Skip the pictures and restate, word for word, the lines from the one containing "(265, 1286) none" to the end of the data below.

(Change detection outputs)

*** Begin section ***

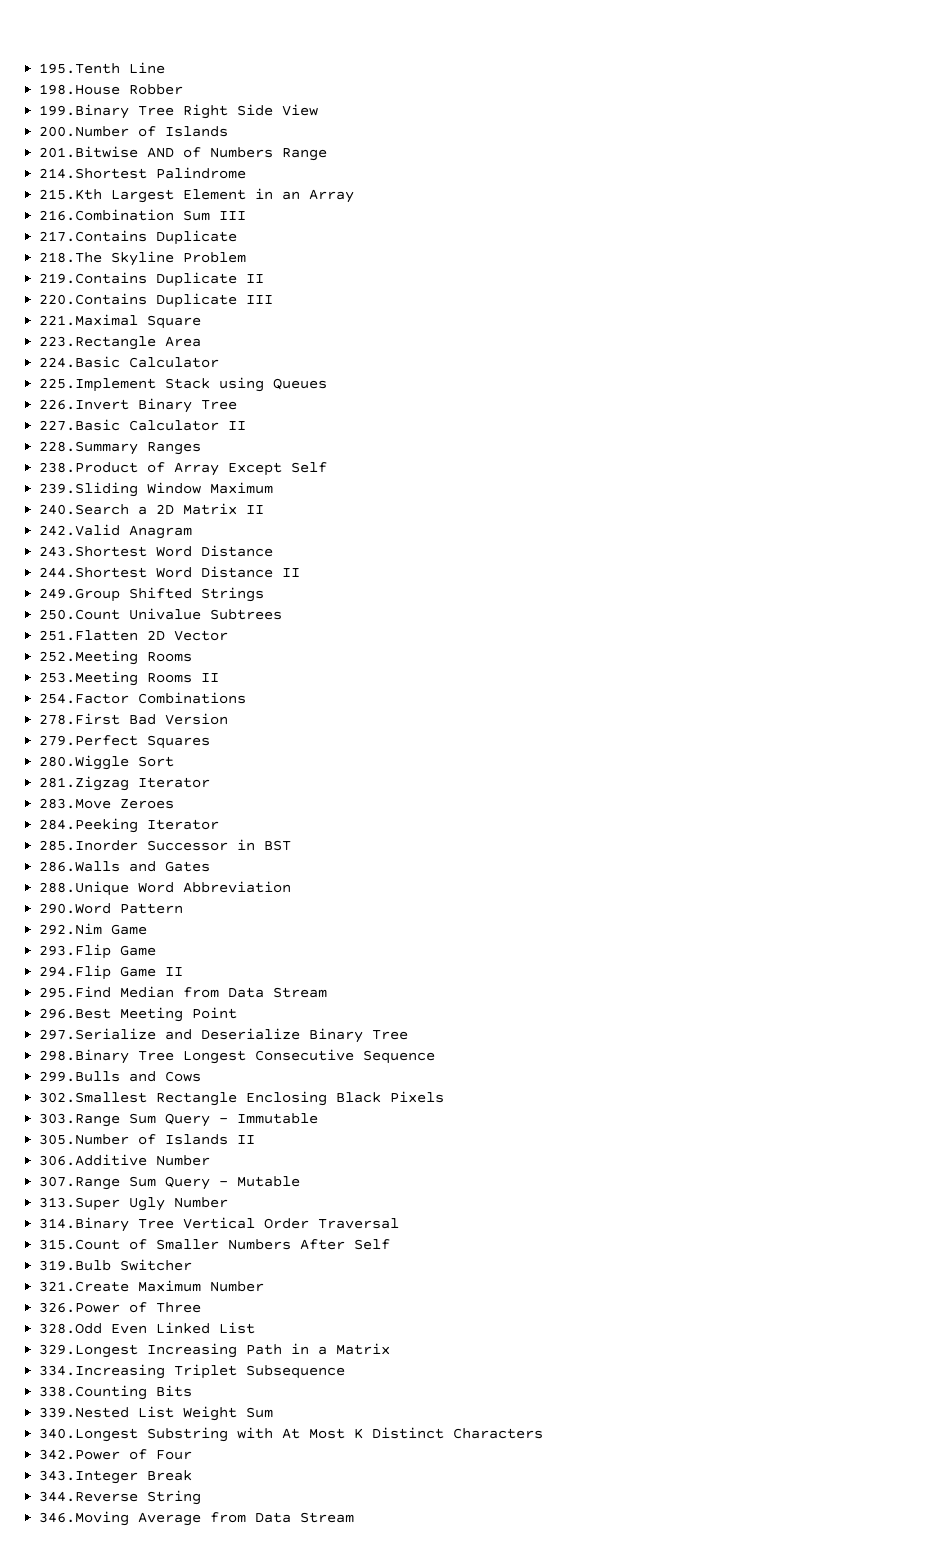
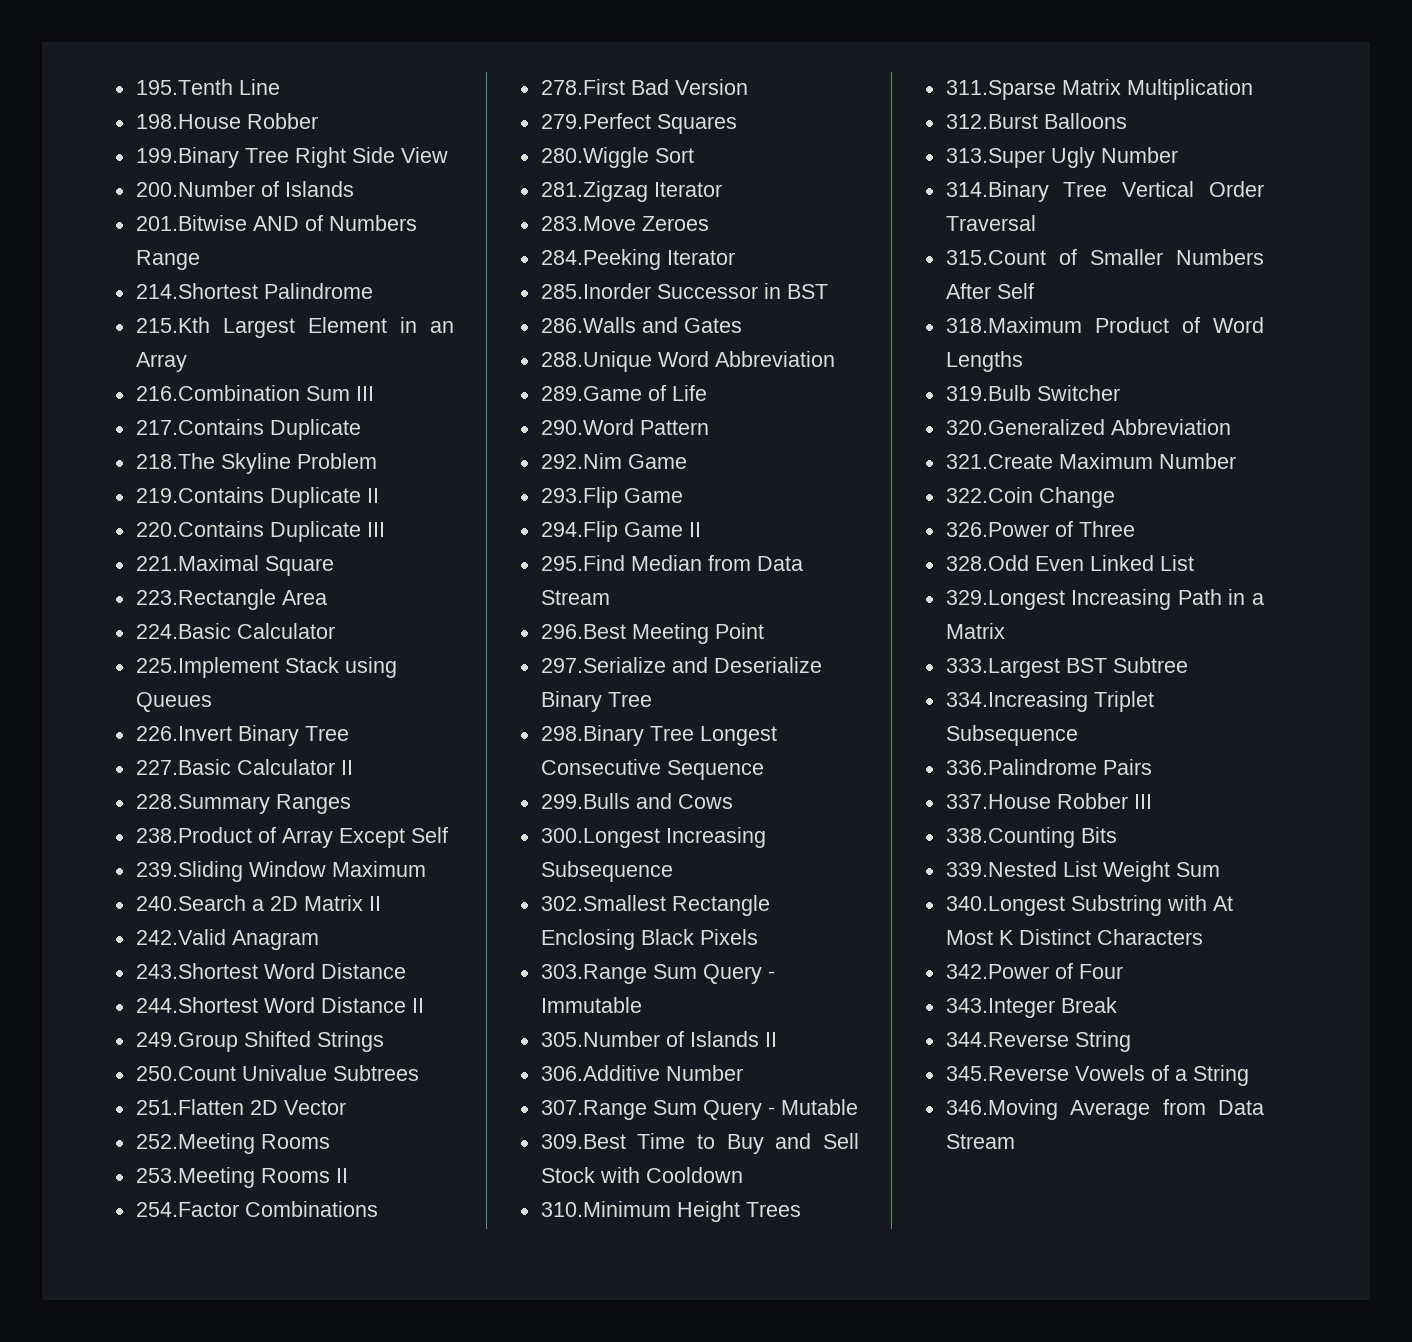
(292, 887) none -> [540,385,707,401] // 289.Game of Life
(202, 1076) none -> [540,827,766,848] [540,861,673,882] // 300.Longest Increasing Subsequence
(301, 1181) none -> [540,1133,859,1154] [540,1167,743,1183] [540,1201,801,1222] [945,79,1253,100] [945,113,1127,129] // 309.Best Time to Buy and Sell Stock with Cooldown // 310.Minimum Height Trees // 311.Sparse Matrix Multiplication // 312.Burst Balloons
(391, 1244) none -> [945,317,1264,333] [945,351,1023,372] // 318.Maximum Product of Word Lengths
(193, 1265) none -> [945,419,1231,435] // 320.Generalized Abbreviation
(265, 1286) none -> [945,487,1115,508] // 322.Coin Change
(391, 1349) none -> [945,657,1188,678] // 333.Largest BST Subtree
(346, 1372) none -> [945,759,1152,775] [945,793,1152,809] // 336.Palindrome Pairs // 337.House Robber III
(202, 1497) none -> [945,1065,1249,1086] // 345.Reverse Vowels of a String

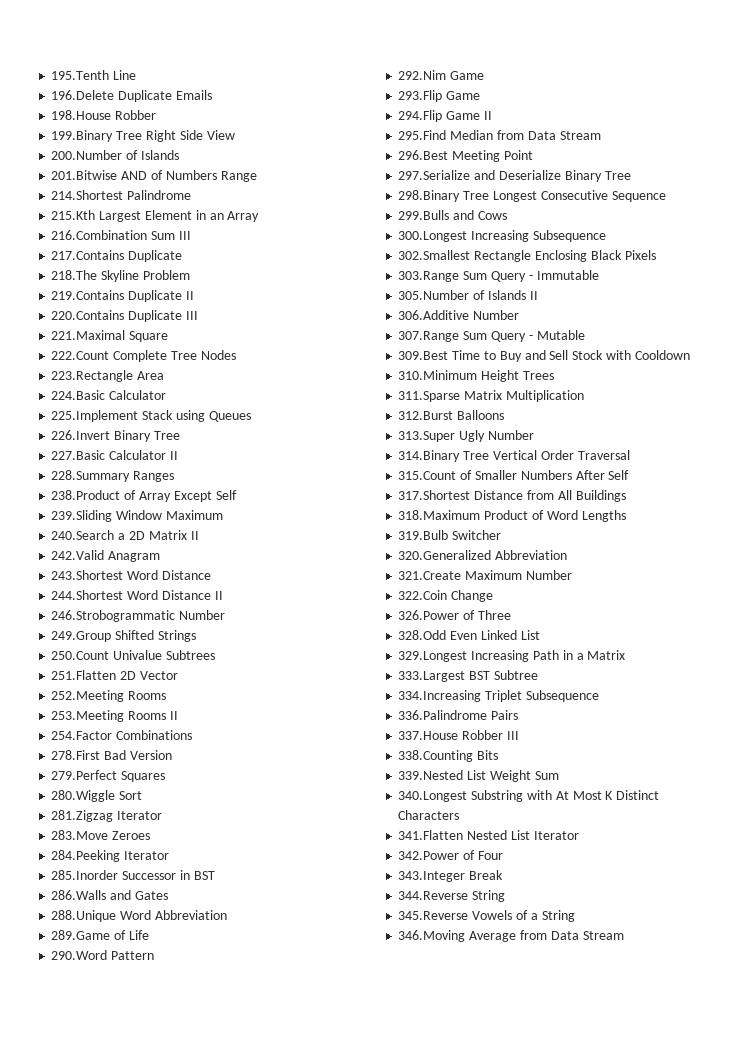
(280, 87) none -> [51,90,212,102] // 196.Delete Duplicate Emails
(334, 566) none -> [51,350,236,362] // 222.Count Complete Tree Nodes
(424, 1005) none -> [51,610,226,622] // 246.Strobogrammatic Number
(1034, 291) none -> [398,490,626,502] // 317.Shortest Distance from All Buildings
(1203, 937) none -> [398,830,579,840] // 341.Flatten Nested List Iterator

*** End section ***

EXERCISE RESULT:
(265, 1286) none -> [945,487,1115,508] // 322.Coin Change
(391, 1349) none -> [945,657,1188,678] // 333.Largest BST Subtree
(346, 1372) none -> [945,759,1152,775] [945,793,1152,809] // 336.Palindrome Pairs // 337.House Robber III
(202, 1497) none -> [945,1065,1249,1086] // 345.Reverse Vowels of a String

(280, 87) none -> [51,90,212,102] // 196.Delete Duplicate Emails
(334, 566) none -> [51,350,236,362] // 222.Count Complete Tree Nodes
(424, 1005) none -> [51,610,226,622] // 246.Strobogrammatic Number
(1034, 291) none -> [398,490,626,502] // 317.Shortest Distance from All Buildings
(1203, 937) none -> [398,830,579,840] // 341.Flatten Nested List Iterator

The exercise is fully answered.